O especialista aponta responsabilidades políticas directas a Paulo Rangel e associa a decisão a uma atitude excessivamente cautelosa face a Israel e aos seus aliados. “O direito à alimentação é um valor básico da União Europeia, é a garantia de condições mínimas, de uma espécie de dignidade. Esta postura demasiado curvada para com a agenda de manutenção de boas relações com Israel, numa altura em que enfrentam casos no Tribunal Penal Internacional, é absolutamente injustificável.”
Segundo Tiago André Lopes, a “incoerência” portuguesa é “gritante” quando comparada com outras posições assumidas internacionalmente. “Nós não podemos bater no peito pelos direitos humanos na Ucrânia e depois ignorar vidas no Médio Oriente. Não podemos ser monotemáticos nem mono-orientados. Na Eurovisão expulsámos rapidamente a Rússia.
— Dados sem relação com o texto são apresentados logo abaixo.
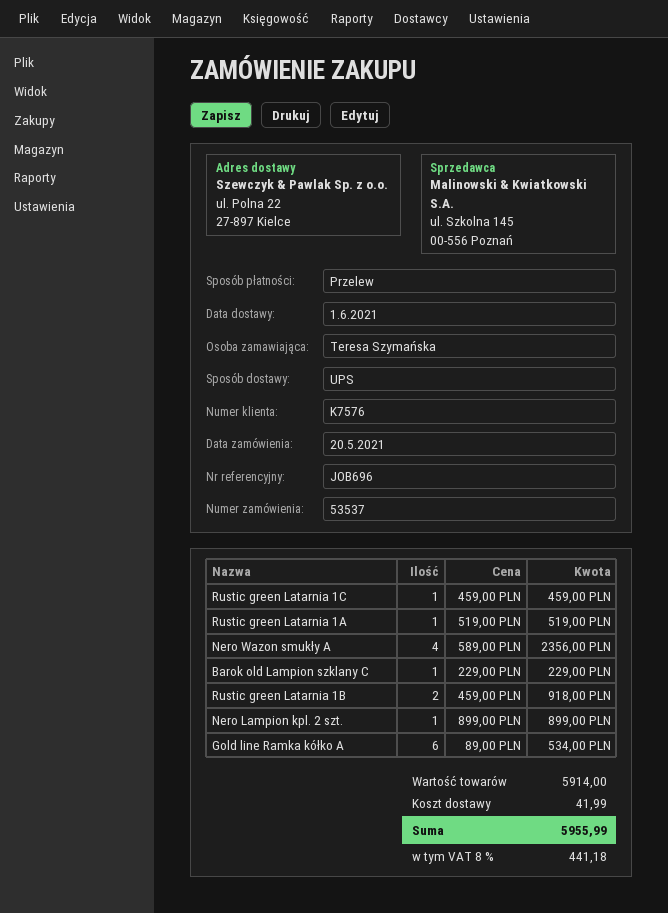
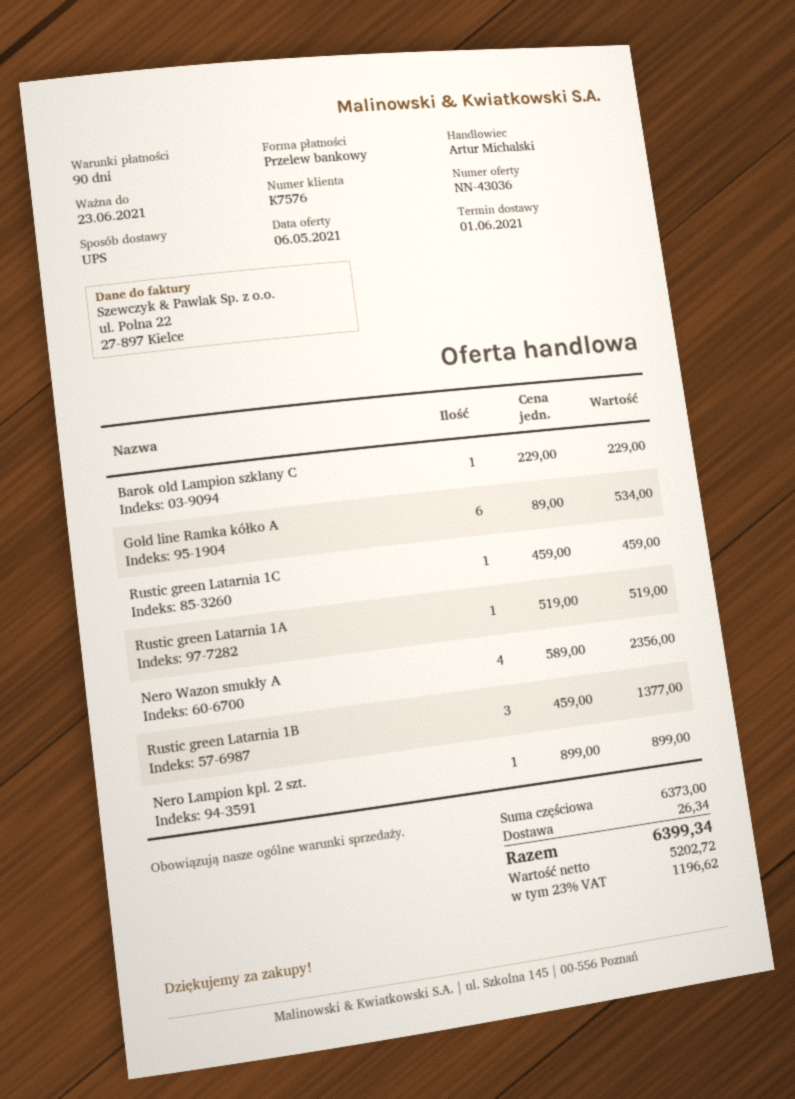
Rustic green Latarnia 1B: 2 x 459.00 = 918.00 -> 3 x 459.00 = 1377.00
subtotal: 5914.00 -> 6373.00
shipping: 41.99 -> 26.34
tax: 8% = 441.18 -> 23% = 1196.62
total: 5955.99 -> 6399.34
No futebol expulsámos rapidamente a Rússia. Mas não conseguimos fazer o mesmo com Israel, apesar da gravidade do que se passa em Gaza. Isso devia fazer o Estado português pensar muito seriamente nas posições absurdas que neste momento tem.”
Além disso, Tiago André Lopes critica o impacto de lóbis na diplomacia actual. “Há uma certa elite que tem medo de perder as ligações ao sector económico do lóbi judeu. Isso paralisa decisões e compromete a nossa coerência.”
A reunião do Conselho de Segurança Alimentar e Nutricional da CPLP decorreu na passada segunda (14) e terça-feira (15), subordinada ao tema “A CPLP e a Soberania Alimentar: Um Caminho para o Desenvolvimento Sustentável”. Portugal foi representado pelo embaixador na Guiné-bissau, Miguel Cruz Silvestre, e não por uma delegação enviada por Lisboa, como habitual, algo que gerou surpresa entre os presentes.
No encontro desta sexta-feira (18), a ausência dos presidentes do Brasil (Lula da Silva), de Angola (João Lourenço) e de Portugal (Marcelo Rebelo de Sousa) – que foi representado pelo ministro dos Negócios Estrangeiros – esvaziou ainda mais o impacto político do encontro.
“É a CPLP, não é um governo qualquer”, lamenta Vítor Ângelo. “A ausência da liderança portuguesa é um mau sinal.”
Como foi dito anteriormente, Portugal esteve representado na XV Cimeira da CPLP pelo ministro de Estado e dos Negócios Estrangeiros, Paulo Rangel, por acordo entre o Presidente da República e o primeiro-ministro, Luís Montenegro, segundo uma nota publicada esta quinta-feira (17) no sítio oficial da Presidência da República na Internet e consultada pela AIM, em Lisboa.
“O Presidente da República e o primeiro-ministro acordaram que a chefia da delegação portuguesa à Cimeira da CPLP, em Bissau, é assegurada pelo ministro de Estado e dos Negócios Estrangeiros, que, aliás, já se encontra na capital da Guiné-Bissau”, lê-se na nota, na qual não é avançada uma justificação para esta decisão conjunta do chefe de Estado, Marcelo Rebelo de Sousa, e do primeiro-ministro, Luís Montenegro, que é inédita quanto à representação de Portugal desde que se realizam cimeiras da CPLP.
Fontes diplomáticas garantiram que a provável atribuição à Guiné Equatorial a presidência rotativa da CPLP entre 2027 e 2029 terá sido o motivo da ausência de Marcelo na XV Cimeira da CPLP, uma vez que há um “irritante” na relação Portugal-Guiné Equatorial.
Em Portugal, a Guiné Equatorial é acusada de violar os direitos humanos e diz-se que “Teodoro Obiang é Presidente da Guiné Equatorial há 46 anos – o chefe de Estado não monárquico em funções mais duradouro do mundo”.